*ASSIGNMENT*:
After locating the line with "jen výsledky nebo" in the entries below, output it and each following line up to and including the line with "html: none ->", exactly and without pictures.

*PROVIDED INFORMATION*:
※ ※ ※
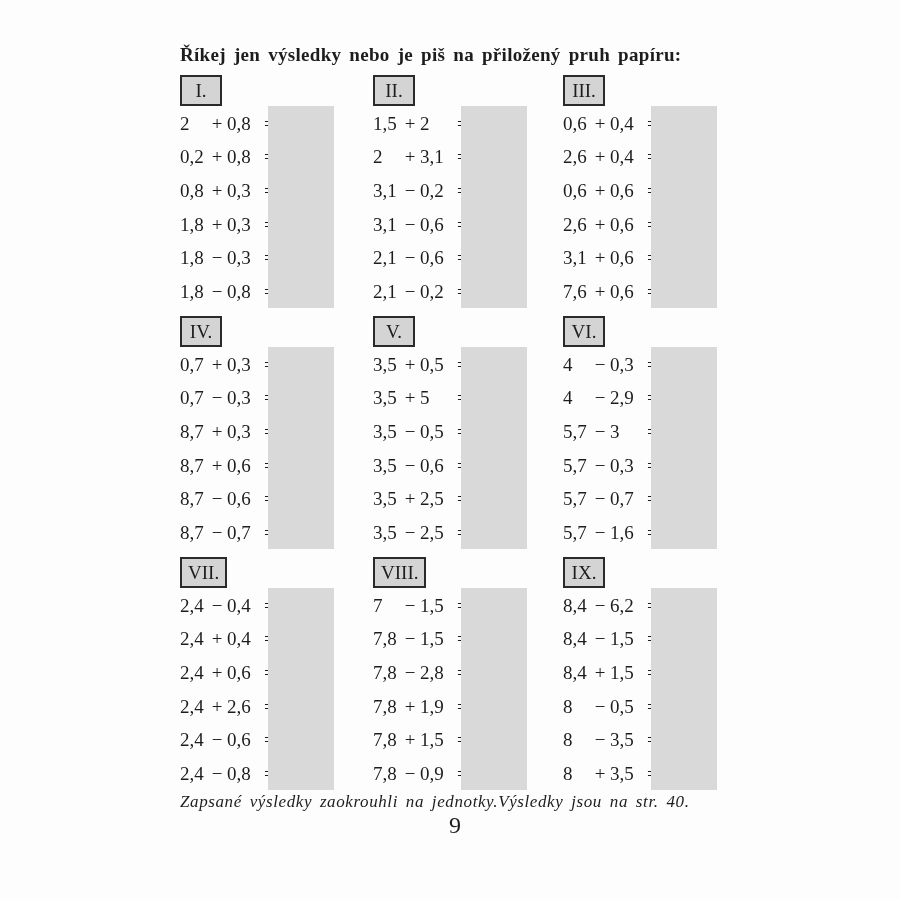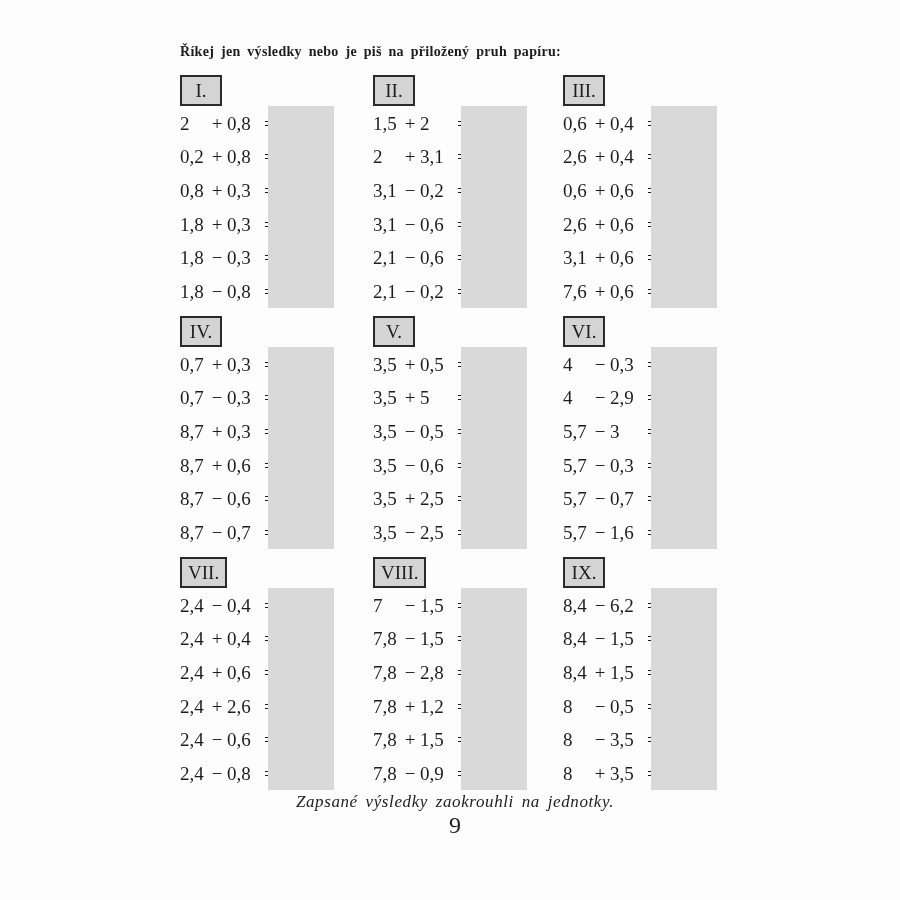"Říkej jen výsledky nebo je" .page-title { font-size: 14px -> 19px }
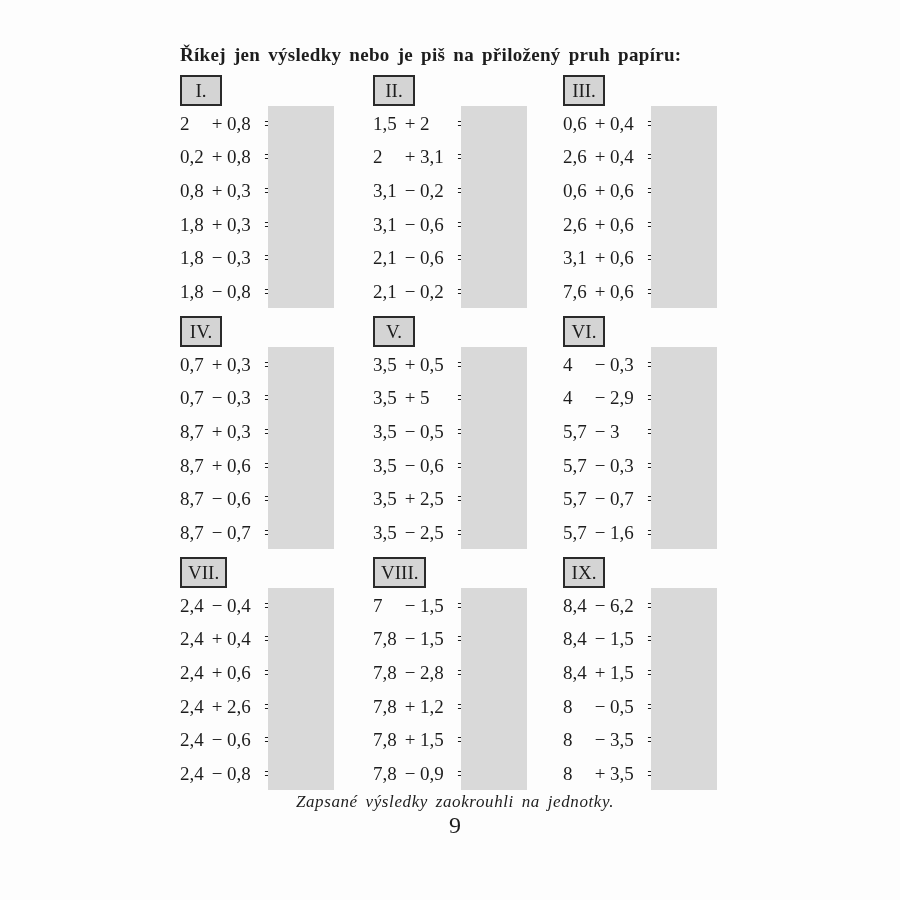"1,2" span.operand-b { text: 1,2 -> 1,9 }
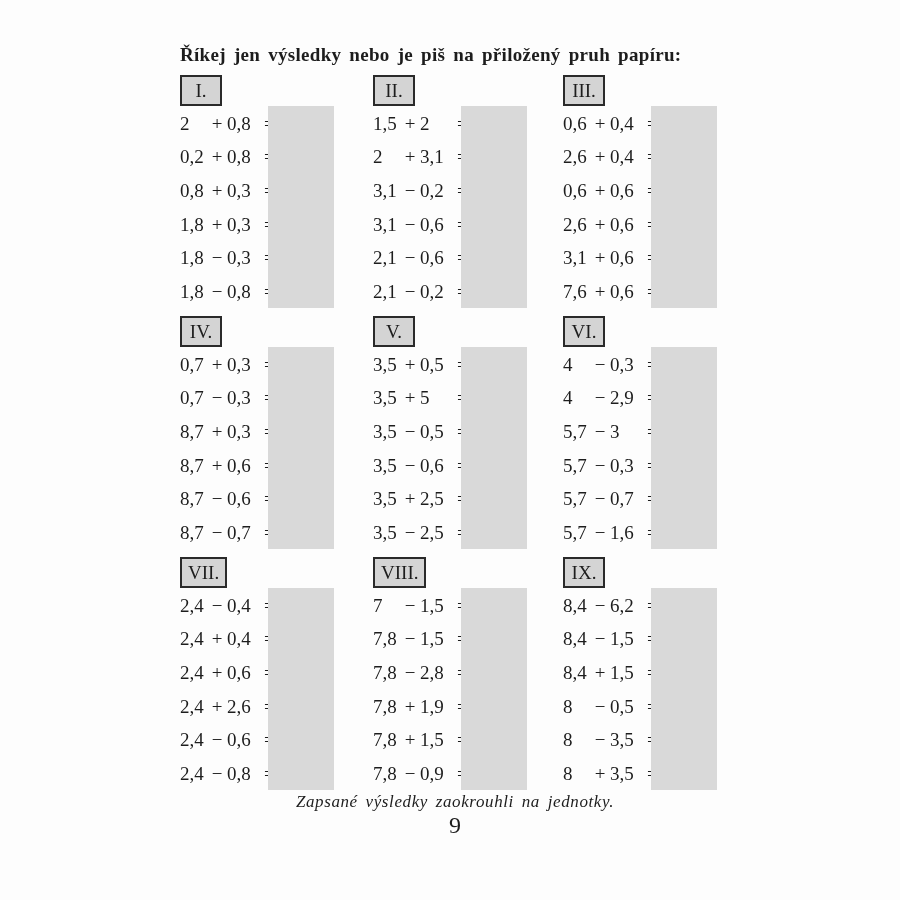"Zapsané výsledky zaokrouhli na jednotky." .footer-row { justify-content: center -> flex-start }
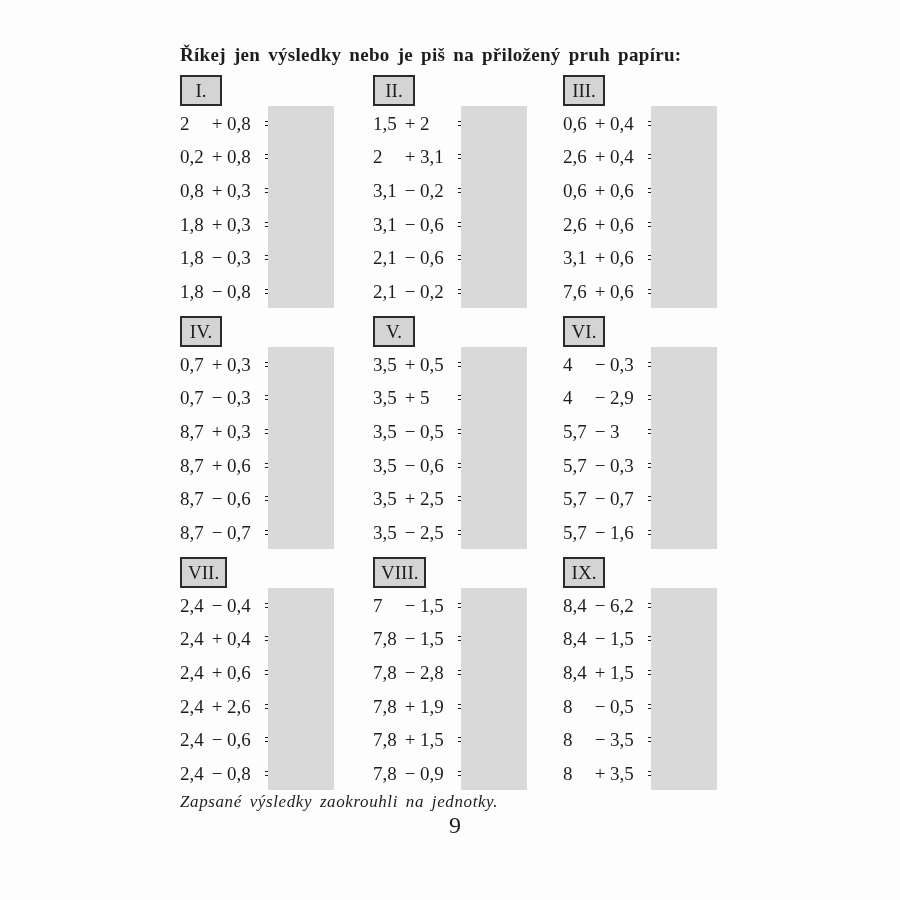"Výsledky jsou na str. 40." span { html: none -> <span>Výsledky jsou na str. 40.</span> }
※ ※ ※
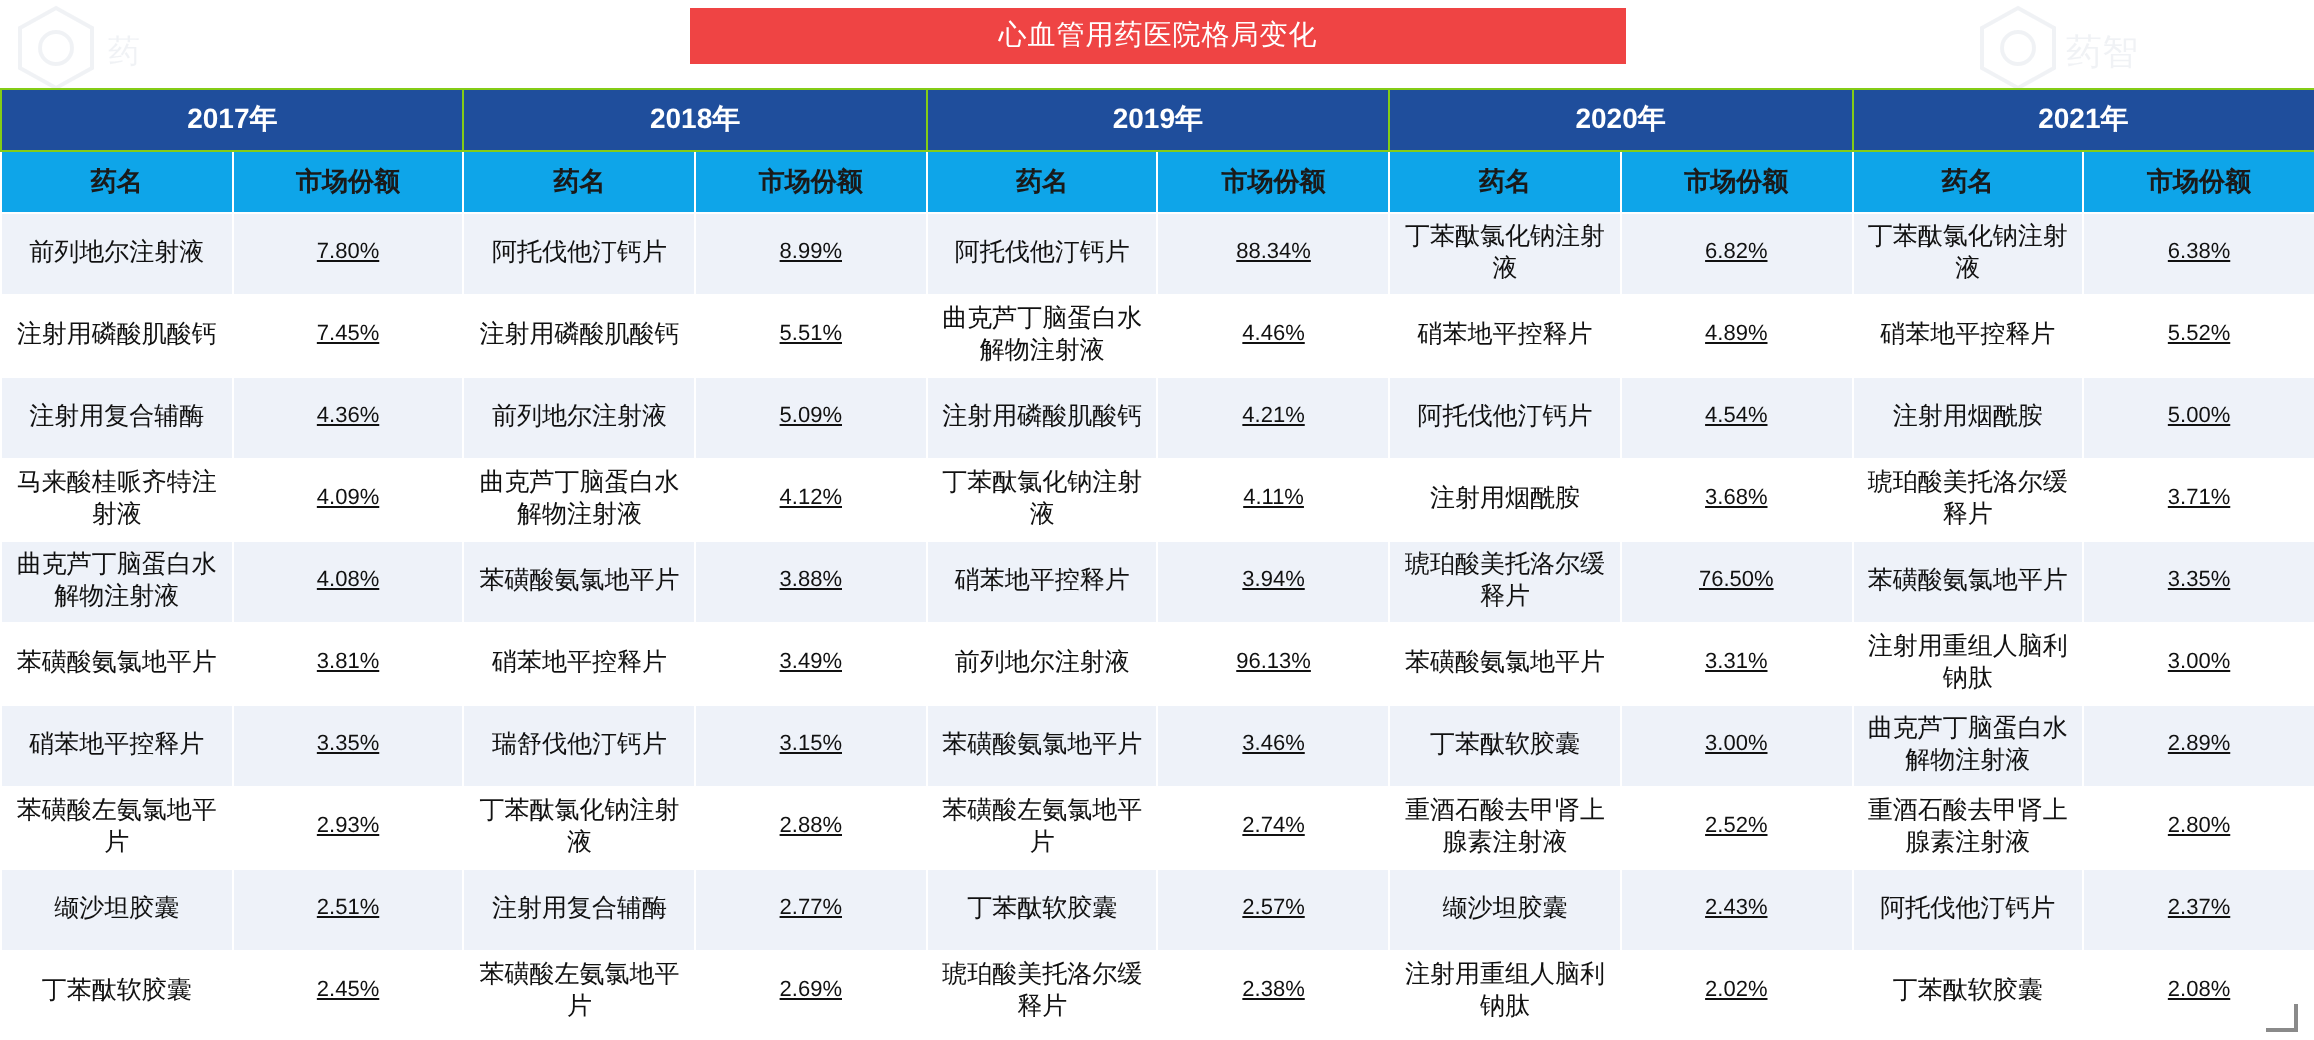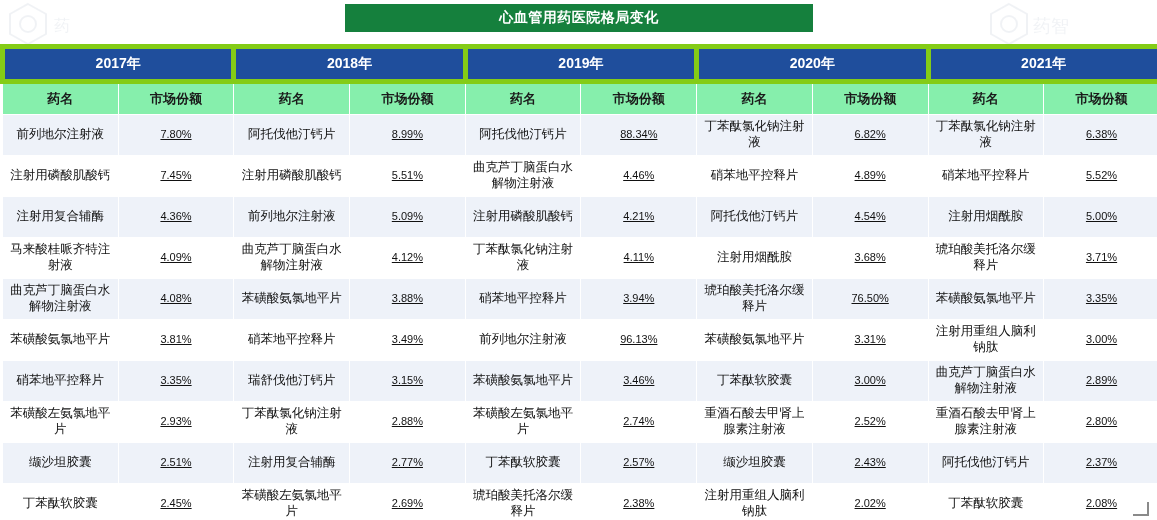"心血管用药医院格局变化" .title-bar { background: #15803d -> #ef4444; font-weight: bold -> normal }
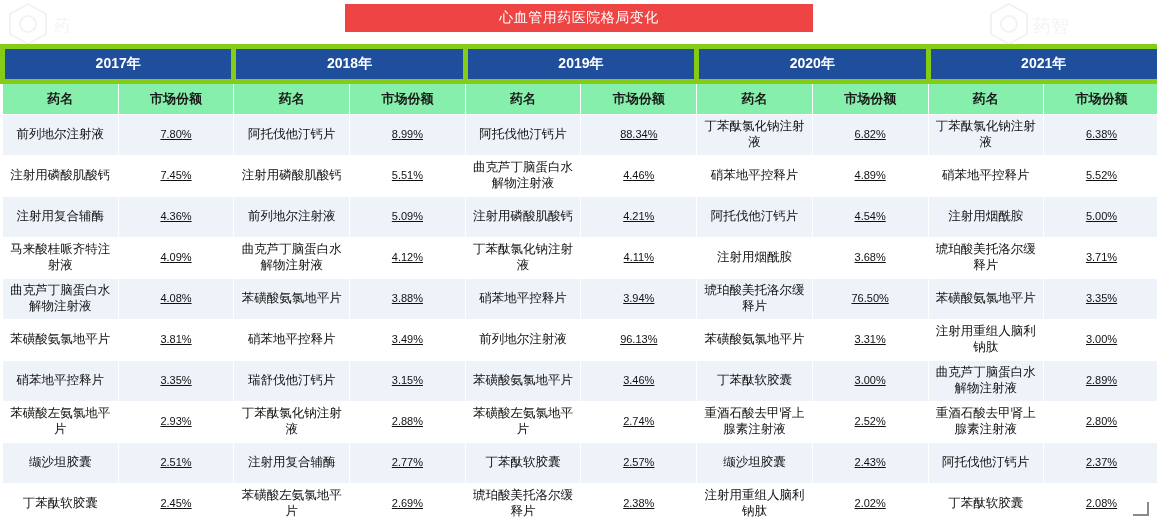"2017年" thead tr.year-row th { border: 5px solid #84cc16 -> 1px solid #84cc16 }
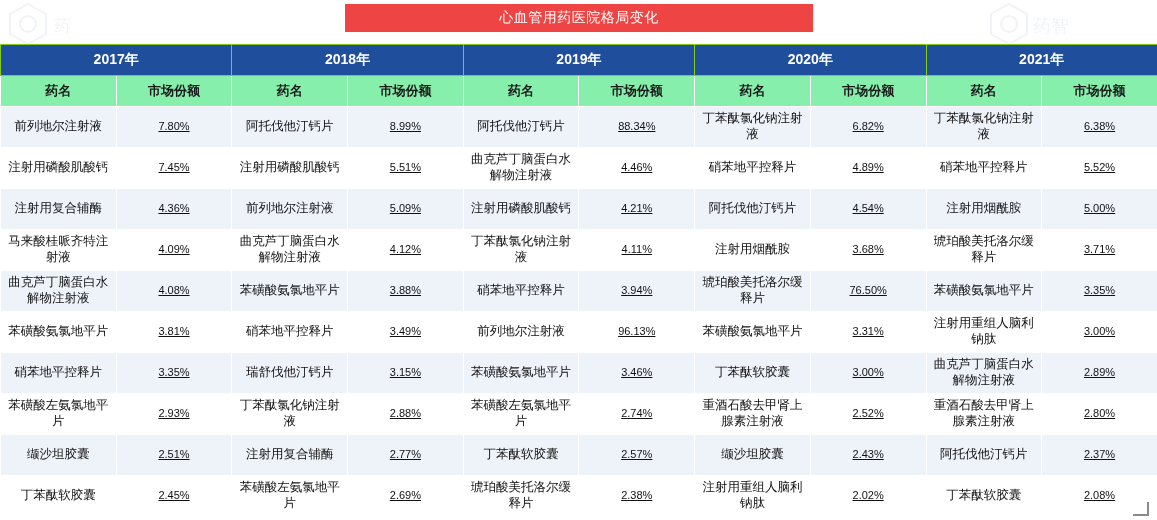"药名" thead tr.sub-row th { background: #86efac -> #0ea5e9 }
※ ※ ※
*TASK RESULT*:
"Říkej jen výsledky nebo je" .page-title { font-size: 14px -> 19px }
"1,2" span.operand-b { text: 1,2 -> 1,9 }
"Zapsané výsledky zaokrouhli na jednotky." .footer-row { justify-content: center -> flex-start }
"Výsledky jsou na str. 40." span { html: none -> <span>Výsledky jsou na str. 40.</span> }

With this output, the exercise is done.